■ Exercise data ■
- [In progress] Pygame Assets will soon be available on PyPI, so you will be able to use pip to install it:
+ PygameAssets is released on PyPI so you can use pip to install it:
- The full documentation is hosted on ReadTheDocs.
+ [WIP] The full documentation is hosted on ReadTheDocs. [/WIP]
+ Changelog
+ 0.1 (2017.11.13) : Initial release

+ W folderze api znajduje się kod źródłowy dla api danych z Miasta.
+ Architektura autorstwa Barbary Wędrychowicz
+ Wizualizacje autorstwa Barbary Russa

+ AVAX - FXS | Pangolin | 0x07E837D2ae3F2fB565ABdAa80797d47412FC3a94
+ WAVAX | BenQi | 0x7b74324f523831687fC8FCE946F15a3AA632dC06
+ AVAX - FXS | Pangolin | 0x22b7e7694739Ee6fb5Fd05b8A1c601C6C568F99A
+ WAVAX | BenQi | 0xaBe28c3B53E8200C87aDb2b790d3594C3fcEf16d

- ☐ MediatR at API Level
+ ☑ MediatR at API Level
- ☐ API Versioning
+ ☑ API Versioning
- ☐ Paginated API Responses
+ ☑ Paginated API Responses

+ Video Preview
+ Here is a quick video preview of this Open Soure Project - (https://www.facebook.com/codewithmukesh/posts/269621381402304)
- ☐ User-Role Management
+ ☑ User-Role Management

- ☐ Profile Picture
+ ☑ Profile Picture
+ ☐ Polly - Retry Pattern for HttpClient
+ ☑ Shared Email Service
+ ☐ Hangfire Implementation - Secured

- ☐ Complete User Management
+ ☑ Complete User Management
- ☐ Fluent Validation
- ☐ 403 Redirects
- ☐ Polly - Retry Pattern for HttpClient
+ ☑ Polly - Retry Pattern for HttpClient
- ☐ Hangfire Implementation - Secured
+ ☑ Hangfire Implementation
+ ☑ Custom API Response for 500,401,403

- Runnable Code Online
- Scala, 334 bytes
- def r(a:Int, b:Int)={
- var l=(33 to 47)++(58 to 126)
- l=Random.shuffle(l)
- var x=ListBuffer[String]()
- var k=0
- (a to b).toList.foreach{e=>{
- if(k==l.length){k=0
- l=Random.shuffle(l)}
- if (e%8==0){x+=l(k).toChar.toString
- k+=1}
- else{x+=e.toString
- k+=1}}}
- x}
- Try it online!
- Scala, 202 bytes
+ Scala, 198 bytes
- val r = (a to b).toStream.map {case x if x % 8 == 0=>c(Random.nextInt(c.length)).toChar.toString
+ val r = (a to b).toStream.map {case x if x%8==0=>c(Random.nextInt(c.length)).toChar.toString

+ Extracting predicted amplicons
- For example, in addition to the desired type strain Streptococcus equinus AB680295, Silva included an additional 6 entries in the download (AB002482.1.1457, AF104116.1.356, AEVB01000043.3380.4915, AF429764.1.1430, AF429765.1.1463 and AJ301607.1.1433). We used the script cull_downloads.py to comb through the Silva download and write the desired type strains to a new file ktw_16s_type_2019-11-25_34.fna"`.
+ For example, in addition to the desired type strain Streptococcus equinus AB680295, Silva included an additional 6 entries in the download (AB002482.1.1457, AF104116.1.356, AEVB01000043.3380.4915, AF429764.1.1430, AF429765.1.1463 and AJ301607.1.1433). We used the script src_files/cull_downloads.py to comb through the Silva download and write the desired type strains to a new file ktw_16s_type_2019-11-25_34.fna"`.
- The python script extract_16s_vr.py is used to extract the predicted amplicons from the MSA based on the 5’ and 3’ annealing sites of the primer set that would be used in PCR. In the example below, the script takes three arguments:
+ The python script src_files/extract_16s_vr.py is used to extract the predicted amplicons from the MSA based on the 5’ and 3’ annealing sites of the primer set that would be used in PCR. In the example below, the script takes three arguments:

■ What is being asked ■
Write the lines again exactly, from the first line of the material above to the line that includes "(2017.11.13) : Initial release", both included. Leave out all the rest.

■ Written reply ■
- [In progress] Pygame Assets will soon be available on PyPI, so you will be able to use pip to install it:
+ PygameAssets is released on PyPI so you can use pip to install it:
- The full documentation is hosted on ReadTheDocs.
+ [WIP] The full documentation is hosted on ReadTheDocs. [/WIP]
+ Changelog
+ 0.1 (2017.11.13) : Initial release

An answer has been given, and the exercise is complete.